[Edit tracking data]
▶

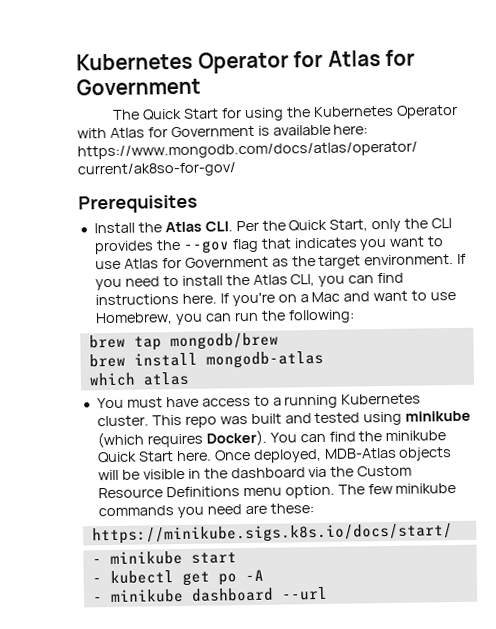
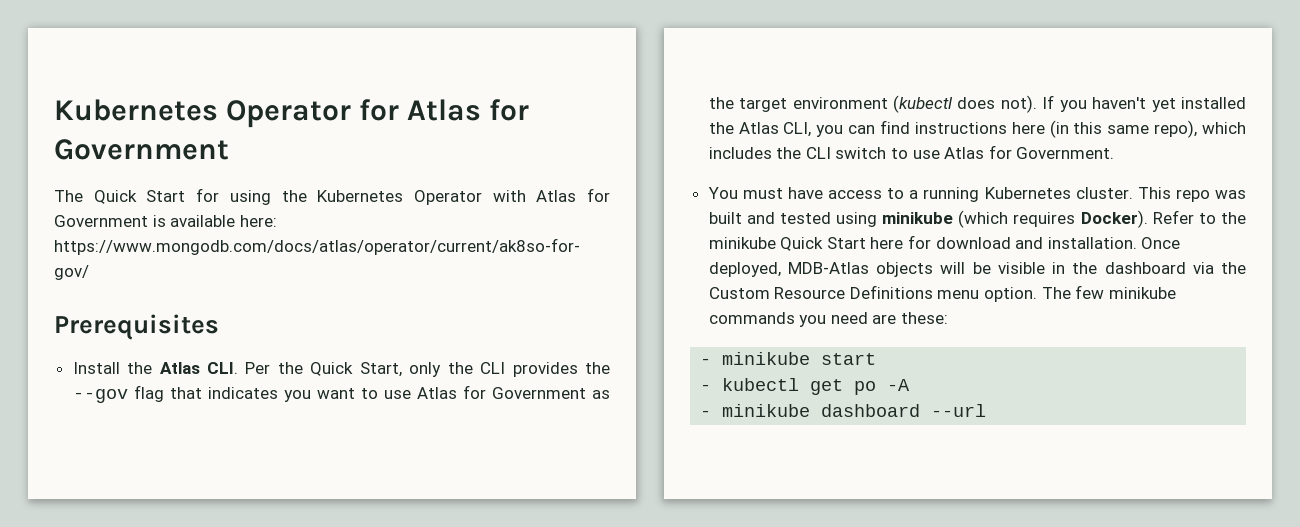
- Install the Atlas CLI. Per the Quick Start, only the CLI provides the --gov flag that indicates you want to use Atlas for Government as the target environment. If you need to install the Atlas CLI, you can find instructions here. If you're on a Mac and want to use Homebrew, you can run the following:
- brew tap mongodb/brew
- brew install mongodb-atlas
- which atlas
+ Install the Atlas CLI. Per the Quick Start, only the CLI provides the --gov flag that indicates you want to use Atlas for Government as the target environment (kubectl does not). If you haven't yet installed the Atlas CLI, you can find instructions here (in this same repo), which includes the CLI switch to use Atlas for Government.
- You can find the minikube Quick Start here.
+ Refer to the minikube Quick Start here for download and installation.
- https://minikube.sigs.k8s.io/docs/start/

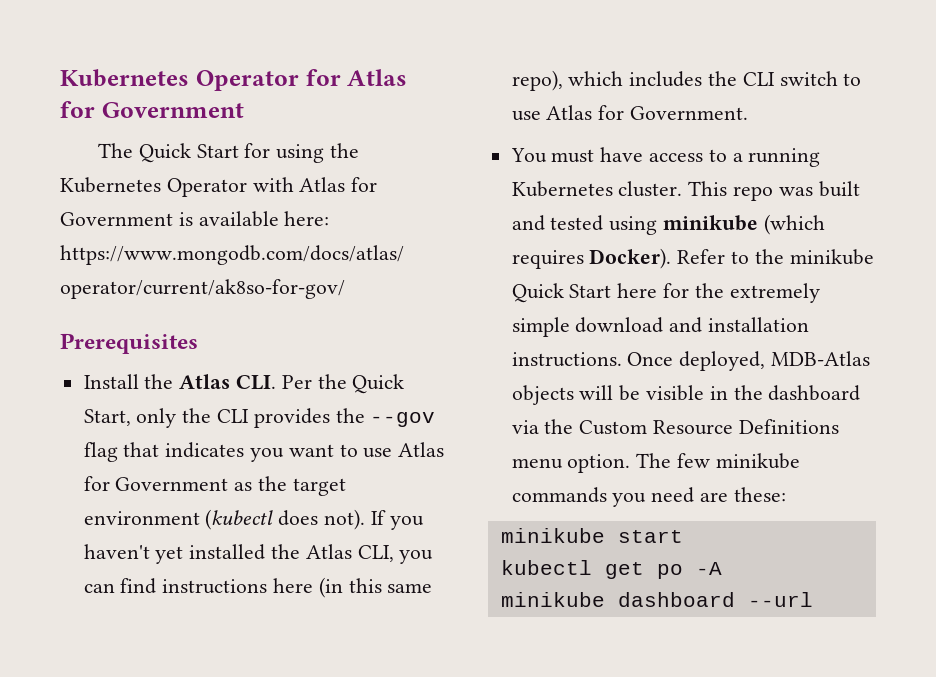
- Refer to the minikube Quick Start here for download and installation.
+ Refer to the minikube Quick Start here for the extremely simple download and installation instructions.
- - minikube start
+ minikube start
- - kubectl get po -A
+ kubectl get po -A
- - minikube dashboard --url
+ minikube dashboard --url

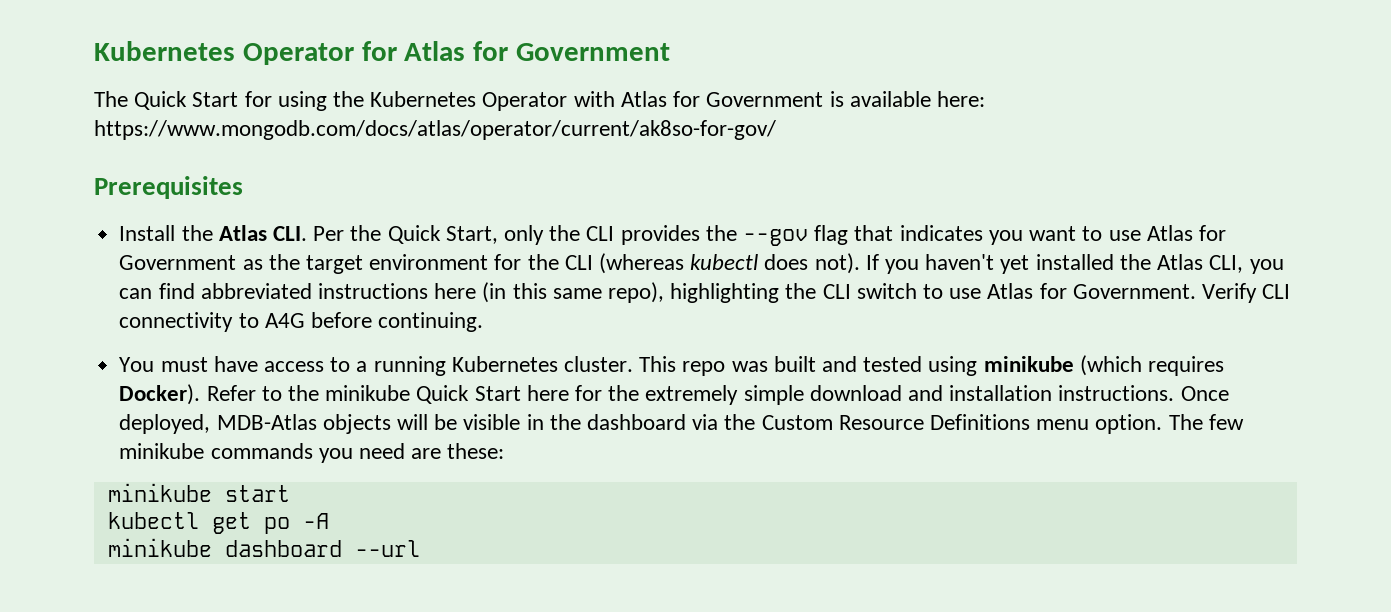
- Install the Atlas CLI. Per the Quick Start, only the CLI provides the --gov flag that indicates you want to use Atlas for Government as the target environment (kubectl does not).
+ Install the Atlas CLI. Per the Quick Start, only the CLI provides the --gov flag that indicates you want to use Atlas for Government as the target environment for the CLI (whereas kubectl does not).
- If you haven't yet installed the Atlas CLI, you can find instructions here (in this same repo), which includes the CLI switch to use Atlas for Government.
+ If you haven't yet installed the Atlas CLI, you can find abbreviated instructions here (in this same repo), highlighting the CLI switch to use Atlas for Government. Verify CLI connectivity to A4G before continuing.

◀

▶ [Exercise]
Print each line above exactly as it appears, excluding all images.

▶ [Solution below]
- Install the Atlas CLI. Per the Quick Start, only the CLI provides the --gov flag that indicates you want to use Atlas for Government as the target environment. If you need to install the Atlas CLI, you can find instructions here. If you're on a Mac and want to use Homebrew, you can run the following:
- brew tap mongodb/brew
- brew install mongodb-atlas
- which atlas
+ Install the Atlas CLI. Per the Quick Start, only the CLI provides the --gov flag that indicates you want to use Atlas for Government as the target environment (kubectl does not). If you haven't yet installed the Atlas CLI, you can find instructions here (in this same repo), which includes the CLI switch to use Atlas for Government.
- You can find the minikube Quick Start here.
+ Refer to the minikube Quick Start here for download and installation.
- https://minikube.sigs.k8s.io/docs/start/

- Refer to the minikube Quick Start here for download and installation.
+ Refer to the minikube Quick Start here for the extremely simple download and installation instructions.
- - minikube start
+ minikube start
- - kubectl get po -A
+ kubectl get po -A
- - minikube dashboard --url
+ minikube dashboard --url

- Install the Atlas CLI. Per the Quick Start, only the CLI provides the --gov flag that indicates you want to use Atlas for Government as the target environment (kubectl does not).
+ Install the Atlas CLI. Per the Quick Start, only the CLI provides the --gov flag that indicates you want to use Atlas for Government as the target environment for the CLI (whereas kubectl does not).
- If you haven't yet installed the Atlas CLI, you can find instructions here (in this same repo), which includes the CLI switch to use Atlas for Government.
+ If you haven't yet installed the Atlas CLI, you can find abbreviated instructions here (in this same repo), highlighting the CLI switch to use Atlas for Government. Verify CLI connectivity to A4G before continuing.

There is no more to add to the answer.